Das Bundesrecht enthält keine ausdrückliche Ermächtigung der Gemeinde, im Verfahren nach
Art. 40 EBG
Verwaltungsgerichtsbeschwerde zu erheben. Es fragt sich deshalb, ob die Stadt Zürich als berührt im Sinne von
Art. 103 lit. a OG
gelten könne. Das ist zu bejahen. Zwar hat die Beschwerdeführerin - wie dargelegt - nicht ein selbständiges Anstandsverfahren nach
Art. 40 EBG
BGE 117 Ib 111 S. 114
eingeleitet, sondern im Plangenehmigungsverfahren verlangt, dass das kommunalrechtliche Baubewilligungsverfahren ausdrücklich vorbehalten werde; inhaltlich kommt ihr Antrag jedoch einem Begehren nach
Art. 40 EBG
auf Feststellung der Zuständigkeit zur Bewilligung von Bauten auf Bahnareal gleich.
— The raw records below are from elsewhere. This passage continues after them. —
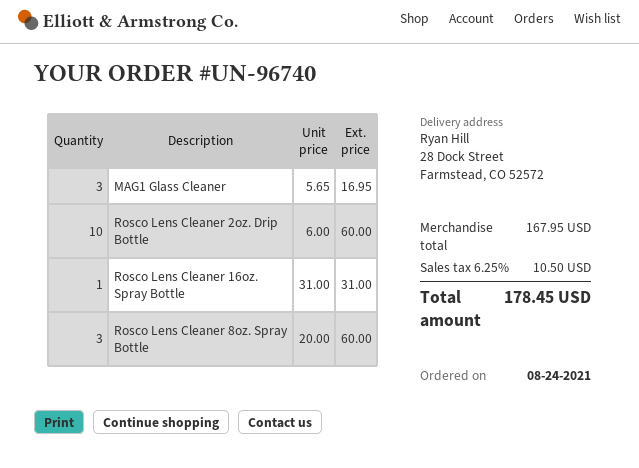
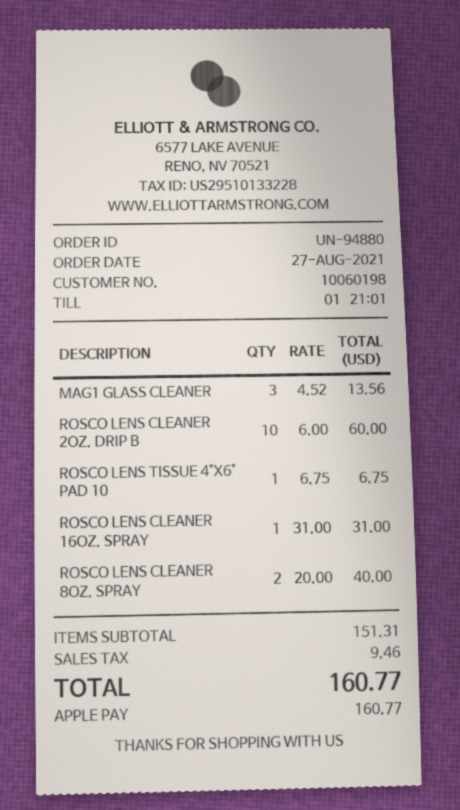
order number: UN-96740 -> UN-94880
order date: 2021-08-24 -> 2021-08-27
MAG1 Glass Cleaner: 3 x 5.65 = 16.95 -> 3 x 4.52 = 13.56
Rosco Lens Cleaner 8oz. Spray Bottle: 3 x 20.00 = 60.00 -> 2 x 20.00 = 40.00
ROSCO LENS TISSUE 4"X6" PAD 10: none -> 1 x 6.75 = 6.75
subtotal: 167.95 -> 151.31
tax: 10.50 -> 9.46
total: 178.45 -> 160.77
In einem solchen durch die Gemeinde veranlassten Anstandsverfahren wäre diese Partei und unmittelbare Adressatin der Feststellungsverfügung und damit ohne weiteres zur Verwaltungsgerichtsbeschwerde befugt (FRITZ GYGI, Bundesverwaltungsrechtspflege, 2. A. 1983, S. 167 ff.; FRITZ GYGI, Vom Beschwerderecht in der Bundesverwaltungsrechtspflege, "recht" 1986 S. 8 f.). Dass die Stadt Zürich ein schutzwürdiges eigenes Interesse an der Klärung der Frage hat, ob die städtische Baupolizeibehörde zur Durchführung des Baubewilligungsverfahrens für bestimmte Bauvorhaben zuständig sei, liegt auf der Hand. Auf die Beschwerde ist daher einzutreten.